# Exercise goal
Please transcribe the data exactly as shown, skipping the images.

(Data excerpts)
* * * * * * * * *
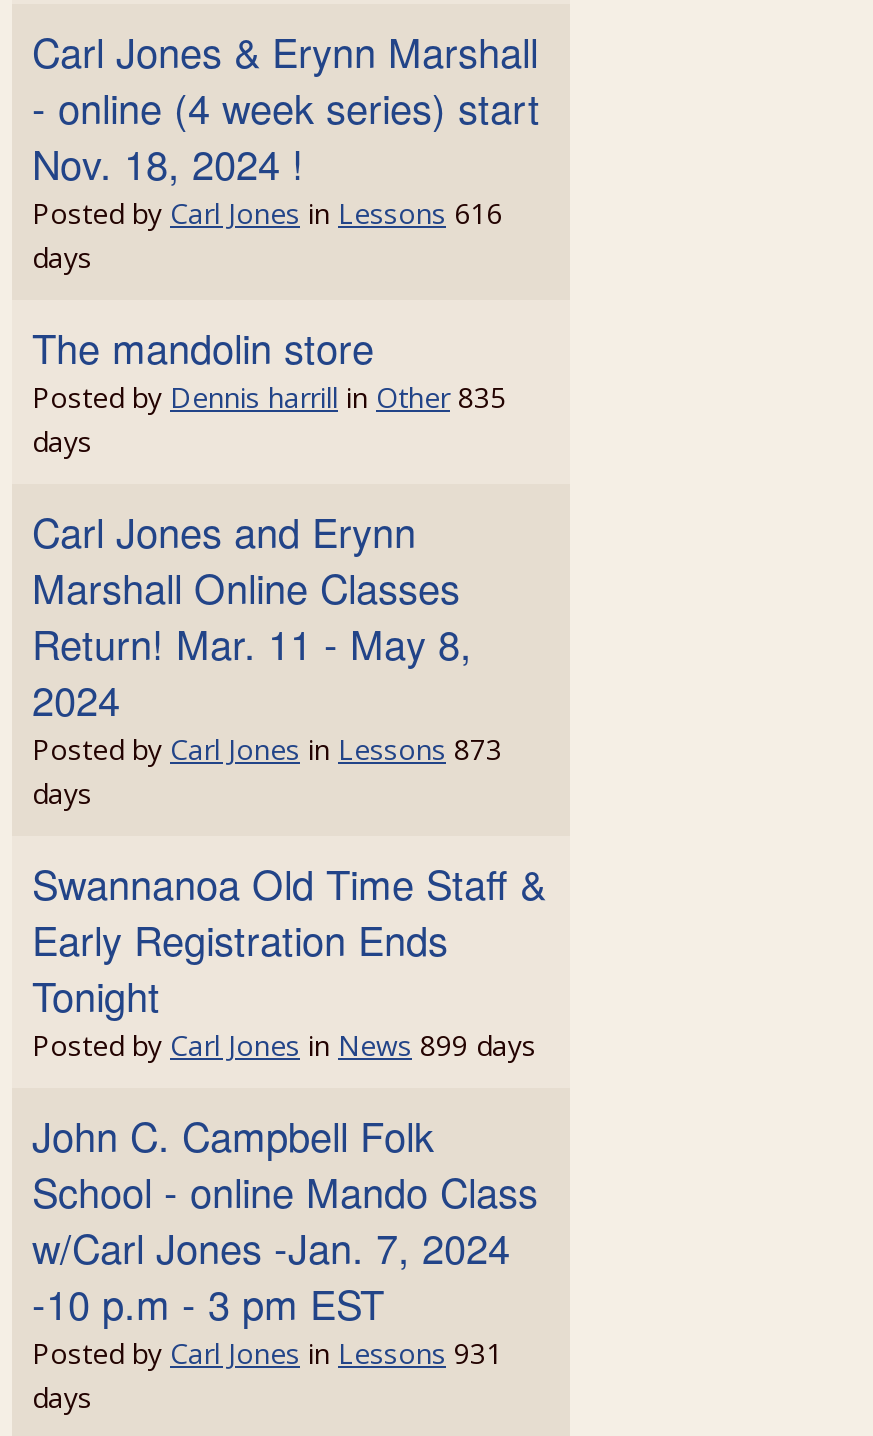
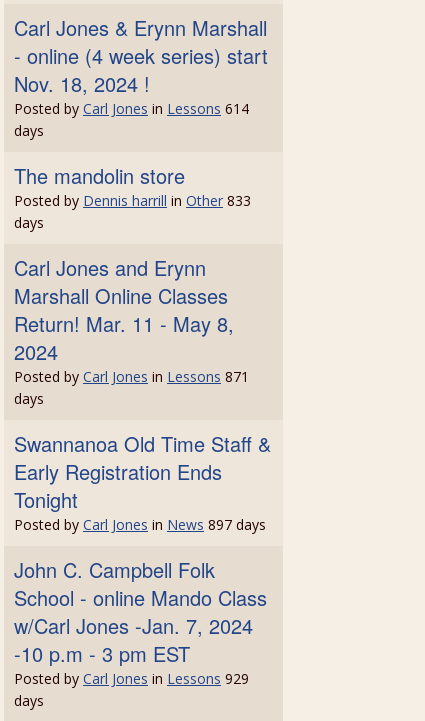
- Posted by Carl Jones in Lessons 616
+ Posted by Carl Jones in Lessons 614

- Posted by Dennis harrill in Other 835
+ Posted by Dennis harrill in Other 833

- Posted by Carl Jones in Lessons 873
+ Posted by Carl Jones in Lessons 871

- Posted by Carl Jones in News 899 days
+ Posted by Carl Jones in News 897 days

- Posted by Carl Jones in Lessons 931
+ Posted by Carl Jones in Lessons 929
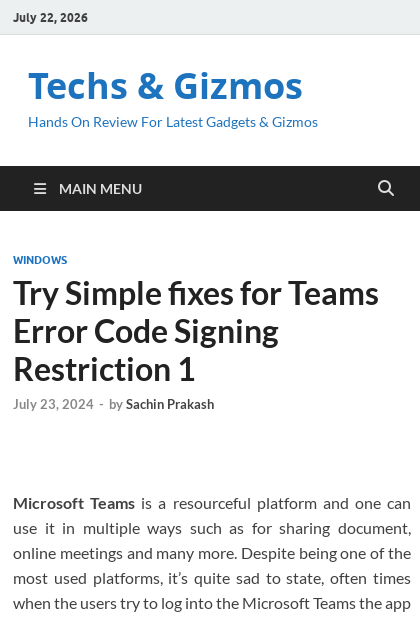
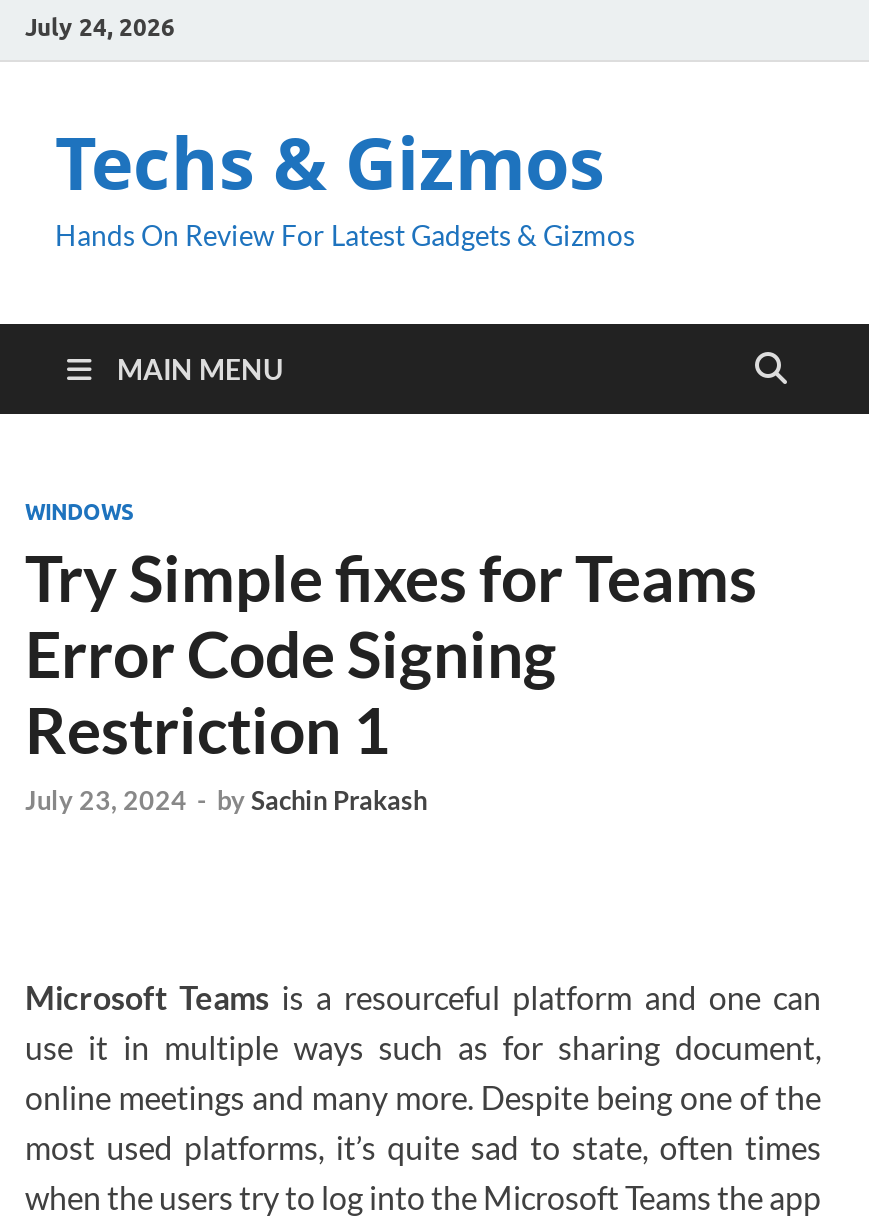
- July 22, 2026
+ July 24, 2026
* * * * * * * * *
# Your solution
- Posted by Carl Jones in Lessons 616
+ Posted by Carl Jones in Lessons 614

- Posted by Dennis harrill in Other 835
+ Posted by Dennis harrill in Other 833

- Posted by Carl Jones in Lessons 873
+ Posted by Carl Jones in Lessons 871

- Posted by Carl Jones in News 899 days
+ Posted by Carl Jones in News 897 days

- Posted by Carl Jones in Lessons 931
+ Posted by Carl Jones in Lessons 929
- July 22, 2026
+ July 24, 2026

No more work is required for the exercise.